[Exercise directions] Go through the entries below and print, exactly, the lines starting at the one with "- E isto se" and ending at the one with "que certos seres", keeping both ends and no others.

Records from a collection
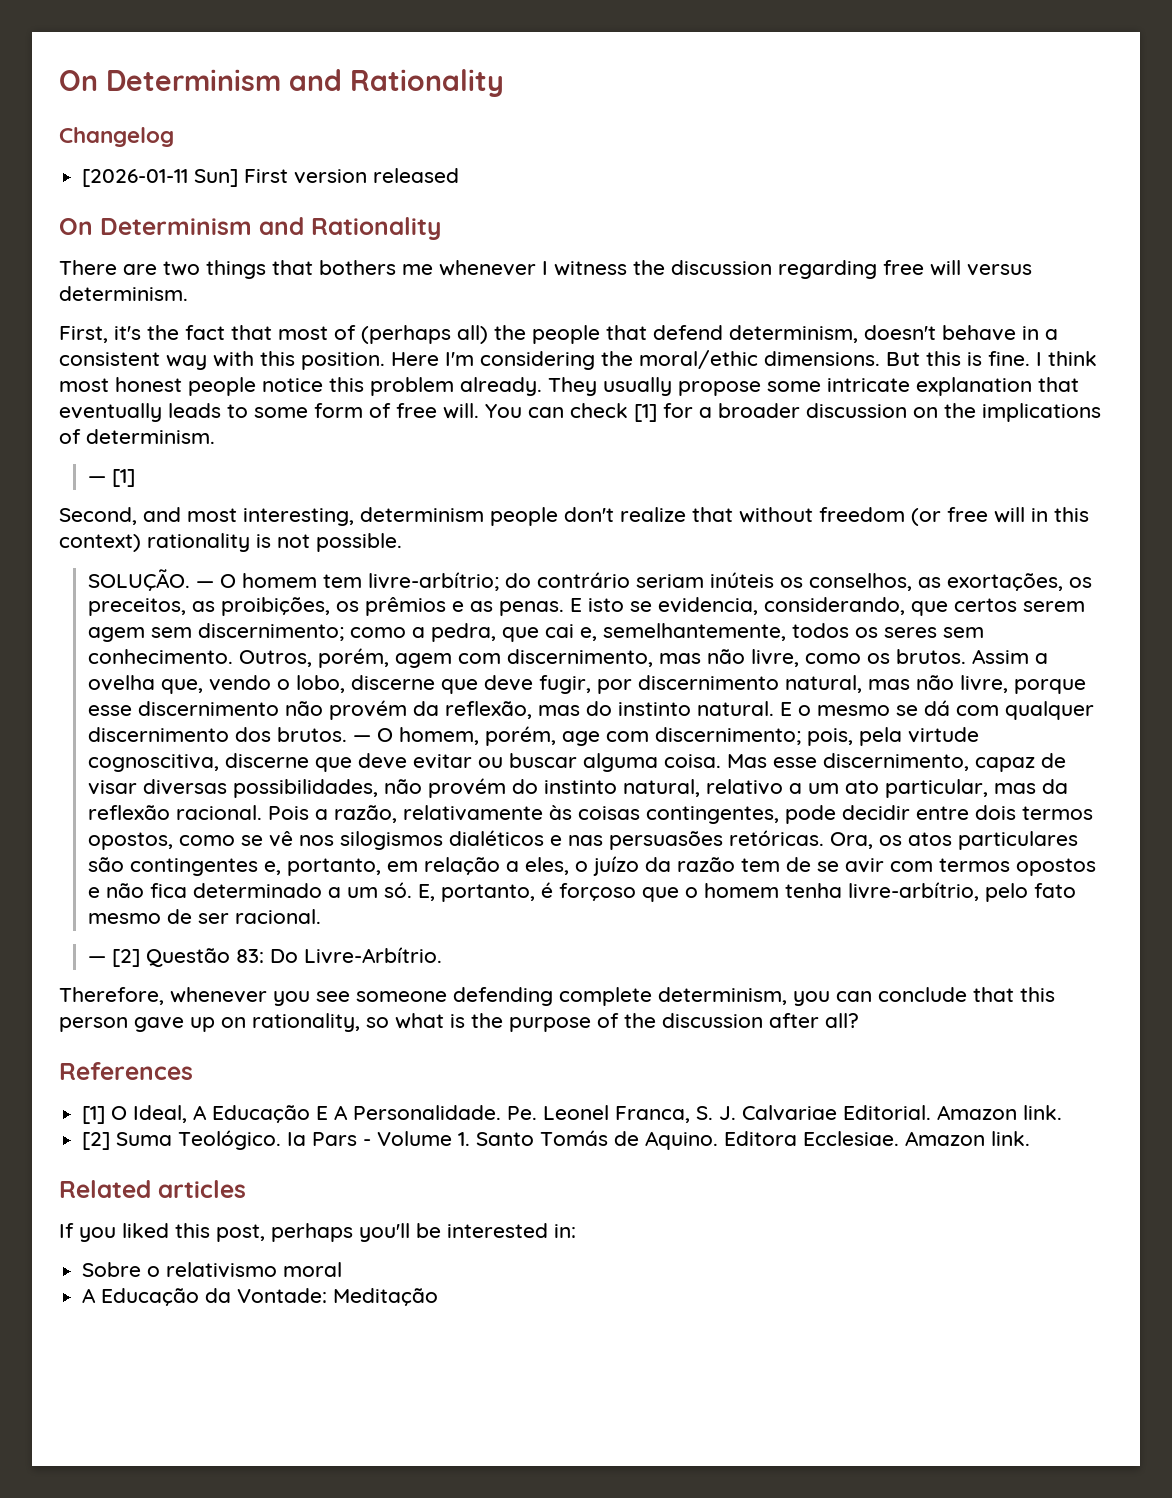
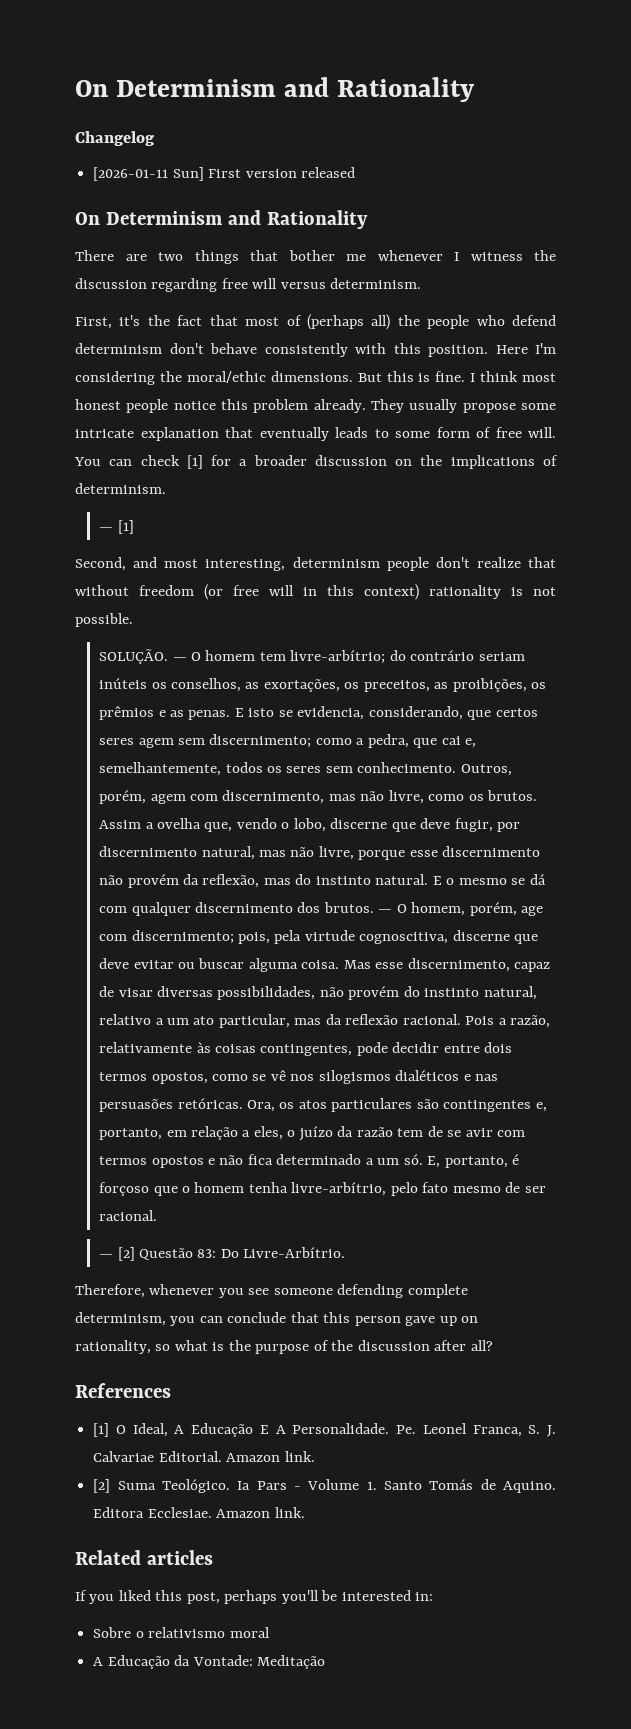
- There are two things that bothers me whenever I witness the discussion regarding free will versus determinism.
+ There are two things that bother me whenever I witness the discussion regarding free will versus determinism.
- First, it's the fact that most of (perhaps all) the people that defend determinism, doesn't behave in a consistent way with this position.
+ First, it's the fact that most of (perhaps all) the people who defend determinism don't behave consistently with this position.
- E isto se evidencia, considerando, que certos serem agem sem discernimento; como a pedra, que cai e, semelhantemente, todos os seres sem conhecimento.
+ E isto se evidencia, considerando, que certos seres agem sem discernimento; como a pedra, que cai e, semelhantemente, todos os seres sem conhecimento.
* * *
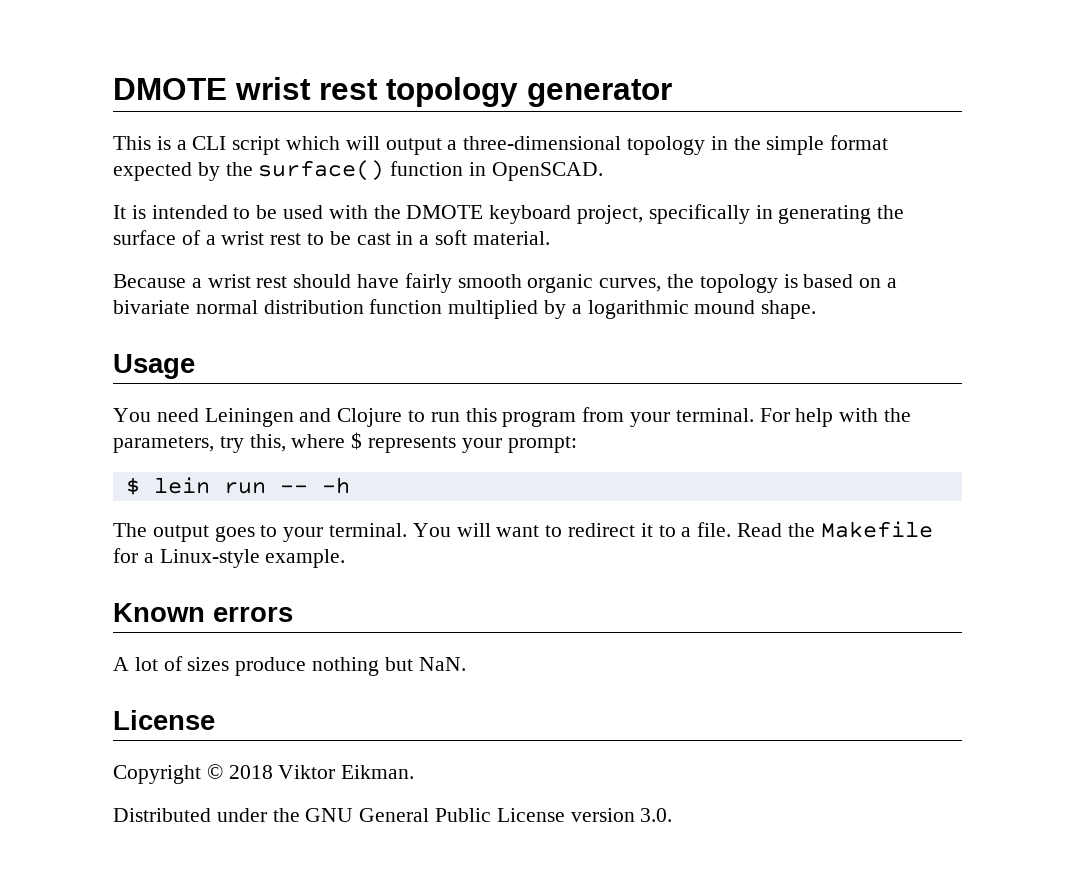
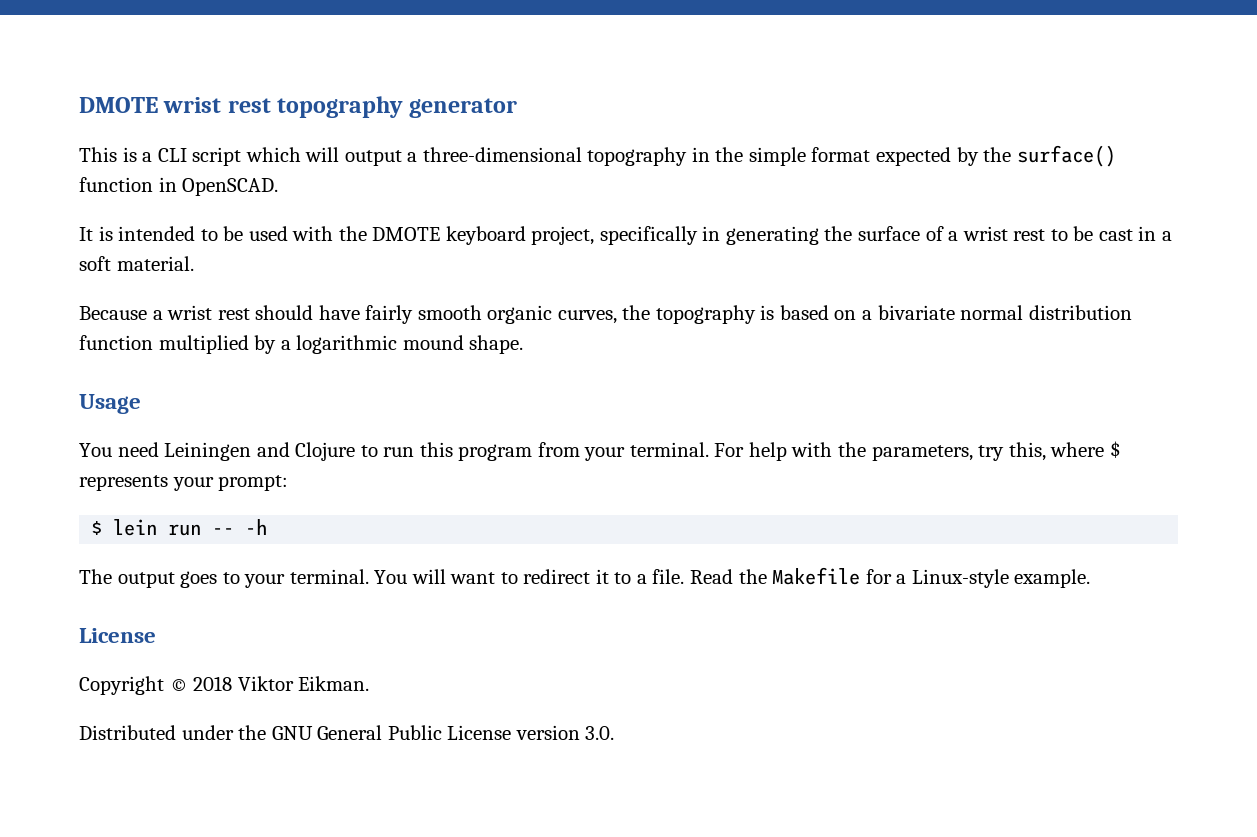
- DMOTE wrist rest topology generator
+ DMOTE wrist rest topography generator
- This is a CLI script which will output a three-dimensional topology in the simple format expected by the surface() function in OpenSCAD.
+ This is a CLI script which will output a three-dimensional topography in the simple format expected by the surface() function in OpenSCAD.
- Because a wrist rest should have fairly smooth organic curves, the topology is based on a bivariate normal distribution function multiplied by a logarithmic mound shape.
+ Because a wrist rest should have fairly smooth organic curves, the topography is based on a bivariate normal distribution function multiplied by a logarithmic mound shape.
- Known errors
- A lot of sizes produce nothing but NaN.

[Written solution]
- E isto se evidencia, considerando, que certos serem agem sem discernimento; como a pedra, que cai e, semelhantemente, todos os seres sem conhecimento.
+ E isto se evidencia, considerando, que certos seres agem sem discernimento; como a pedra, que cai e, semelhantemente, todos os seres sem conhecimento.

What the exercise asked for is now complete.